'''

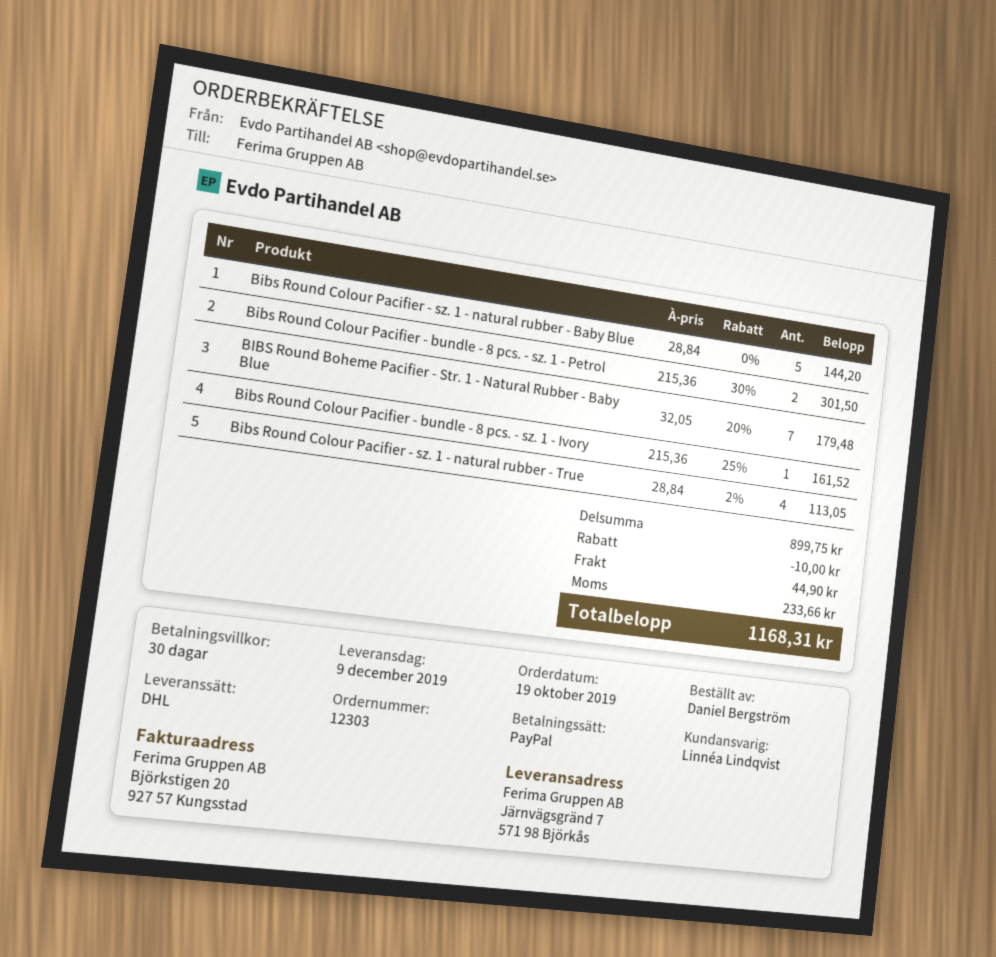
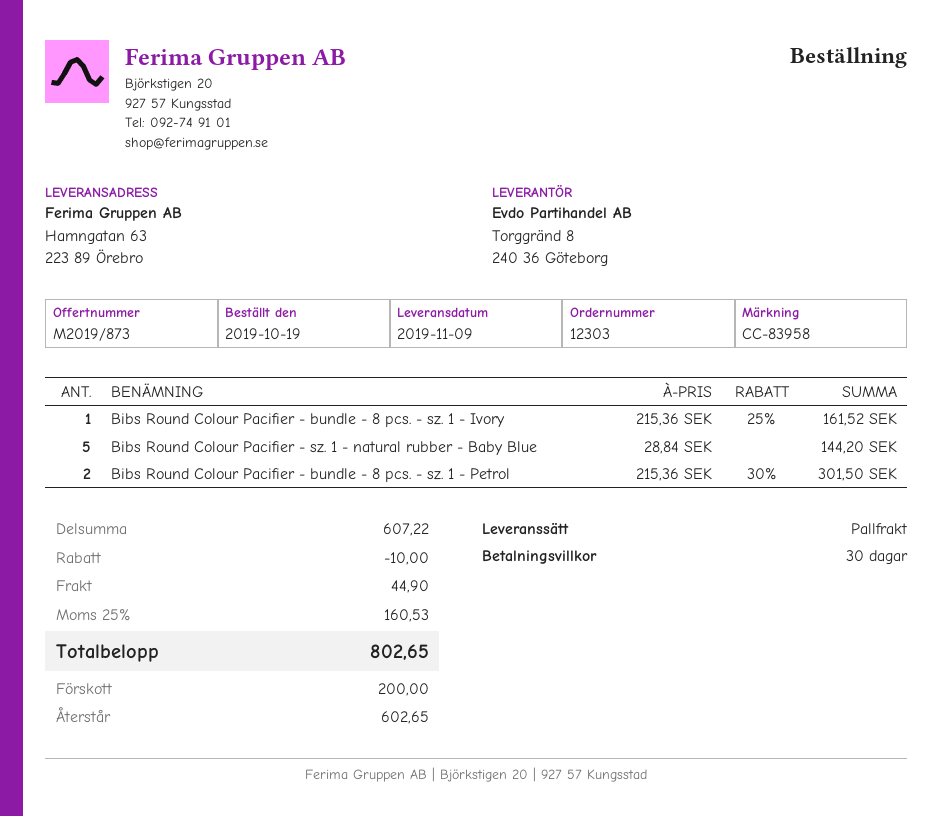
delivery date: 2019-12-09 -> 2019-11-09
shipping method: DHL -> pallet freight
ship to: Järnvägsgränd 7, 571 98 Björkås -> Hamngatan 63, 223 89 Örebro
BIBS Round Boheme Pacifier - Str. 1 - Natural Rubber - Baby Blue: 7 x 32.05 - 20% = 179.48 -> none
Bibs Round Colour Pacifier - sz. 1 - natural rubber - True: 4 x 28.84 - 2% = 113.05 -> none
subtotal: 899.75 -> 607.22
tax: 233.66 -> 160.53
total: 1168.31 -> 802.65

'''

• Action item
The word to look for is "Round"; copy out every line of the entries that holds it.

• Written response
BIBS Round Boheme Pacifier - Str. 1 - Natural Rubber - Baby Blue: 7 x 32.05 - 20% = 179.48 -> none
Bibs Round Colour Pacifier - sz. 1 - natural rubber - True: 4 x 28.84 - 2% = 113.05 -> none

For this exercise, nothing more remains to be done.